Careful analysis of the record, including the affidavits of the district judge, convinces us that although it would have been entirely proper to have had an inquiry we are not prepared to say the court abused sound judicial discretion in not ordering it. Here as in cases involving other factual questions the trial judge is in a far better position to view and evaluate the actions, demeanor and capacity of a defendant than is this court.
Returning now to the contention that petitioner was not properly represented by his counsel by reason of the fact he did not reqdest a sanity hearing we need only say the record fails completely to support that contention. It does not even disclose petitioner’s counsel was conversant with the facts the trial court ascertained. Relative to the test of inadequacy of representation by counsel see Miller v. Hudspeth, 164 Kan. 688, 192 P. 2d 147.
From what has been said it follows if the second point urged for a release is properly before us it cannot be sustained.
The writ is denied.
“Warden, State Penitentiary,
“Lansing, Kansas. “Re: Jimmie Brewer.
“Dear Sir:
“I am writing this letter under the provisions of G. S., 1935, 62-1523, respecting Jimmie Brewer, sentenced this day upon his plea of guilty to not less than six nor more than fifteen years imprisonment in the penitentiary for the offenses of burglary and larceny.
“Mr.
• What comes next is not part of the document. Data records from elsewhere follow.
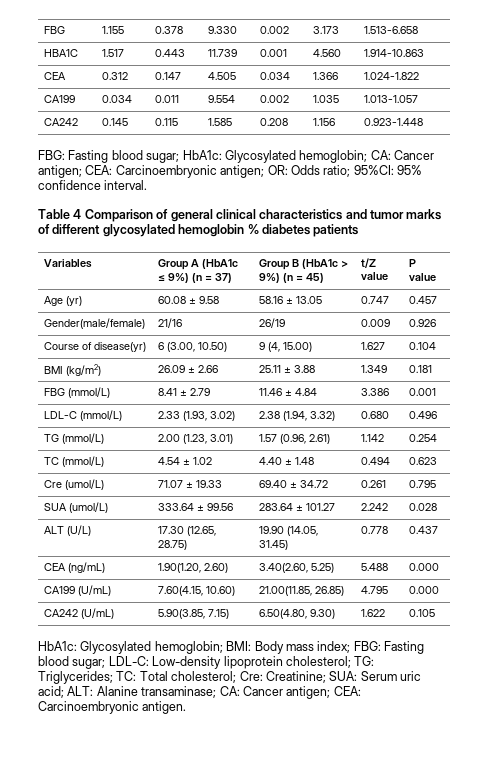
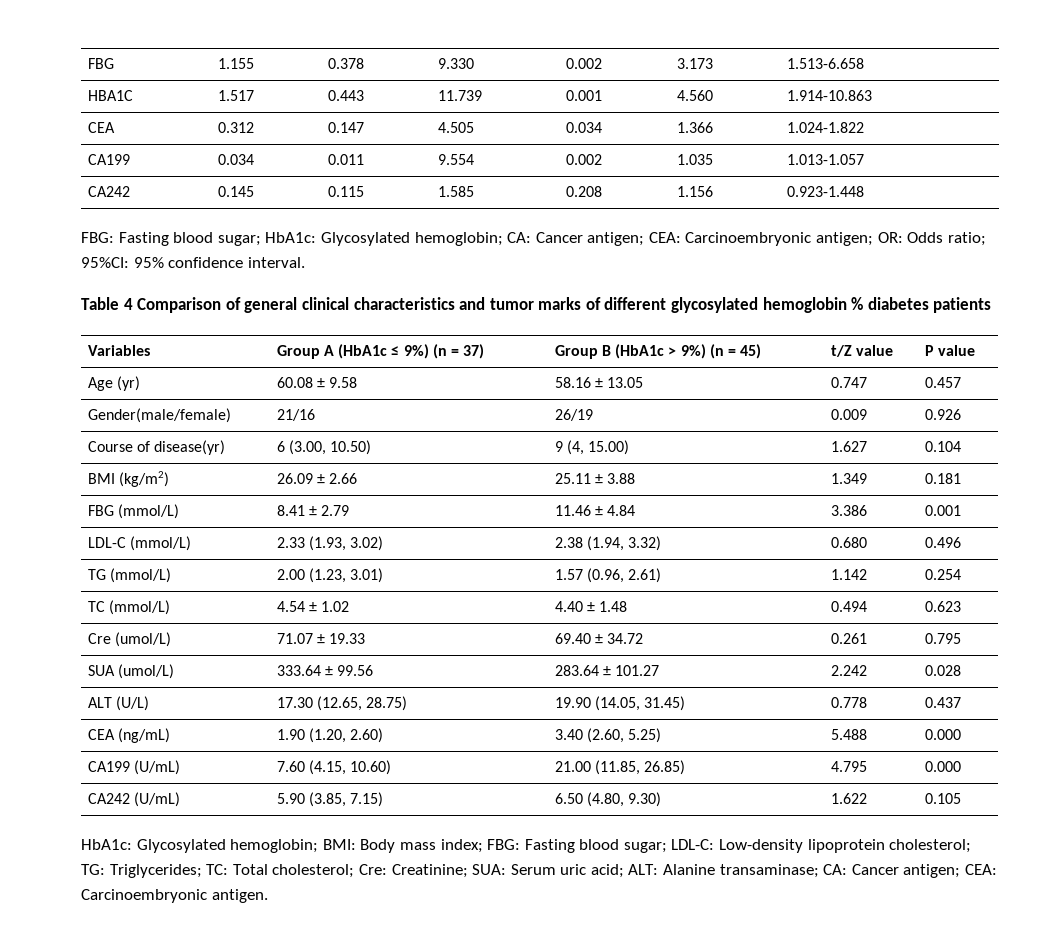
- CEA (ng/mL) | 1.90(1.20, 2.60) | 3.40(2.60, 5.25) | 5.488 | 0.000
+ CEA (ng/mL) | 1.90 (1.20, 2.60) | 3.40 (2.60, 5.25) | 5.488 | 0.000
- CA199 (U/mL) | 7.60(4.15, 10.60) | 21.00(11.85, 26.85) | 4.795 | 0.000
+ CA199 (U/mL) | 7.60 (4.15, 10.60) | 21.00 (11.85, 26.85) | 4.795 | 0.000
- CA242 (U/mL) | 5.90(3.85, 7.15) | 6.50(4.80, 9.30) | 1.622 | 0.105
+ CA242 (U/mL) | 5.90 (3.85, 7.15) | 6.50 (4.80, 9.30) | 1.622 | 0.105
Brewer’s home was in Treece, Kansas. He is one of six children and has been in constant trouble with the officers since he was about eight years of age. He has been arrested numerous times and has served jail sentences. He appears to be a confirmed thief.
“He has been in trouble on numerous occasions wherein boys younger than himself have been involved. On this particular charge he and a twenty one year old boy and a fifteen year old boy broke into a beer joint in the night time and stole two cases of beer, a quantity of cigarettes and candy and emptied the cash register.
“I am informed that on several different occasions Brewer has threatened people in his community with knives, pistols, shot guns and all sorts .of weapons. He has also threatened peace officers at various times and at one time held up four officers at the point of a gun. His attitude is difficult to understand. He made a written confession of this particular offense but he has been sullen, defiant and somewhat uncooperative. Both before and after he was sentenced he told the officers he would never stay in confinement in the penitentiary but would break out, and he also made threats to kill some of the officers involved in this particular prosecution.
“I am also informed that this boy’s father was confined and escaped from an insane asylum in Missouri prior to this boy’s birth and also that this boy has a brother who is insane. I am also informed that this boy was rejected by the Army for mental inaptitude.
“While this boy is doubtless below par mentally, all of the officers and the people in his home community feel that he is beyond reform and that he should serve a long sentence. So far as I know, this is his first conviction of a felony.
“Trusting that this information may be of some benefit, I am
“Very truly yours,
“(signed) Jerome Harman “District Judge.”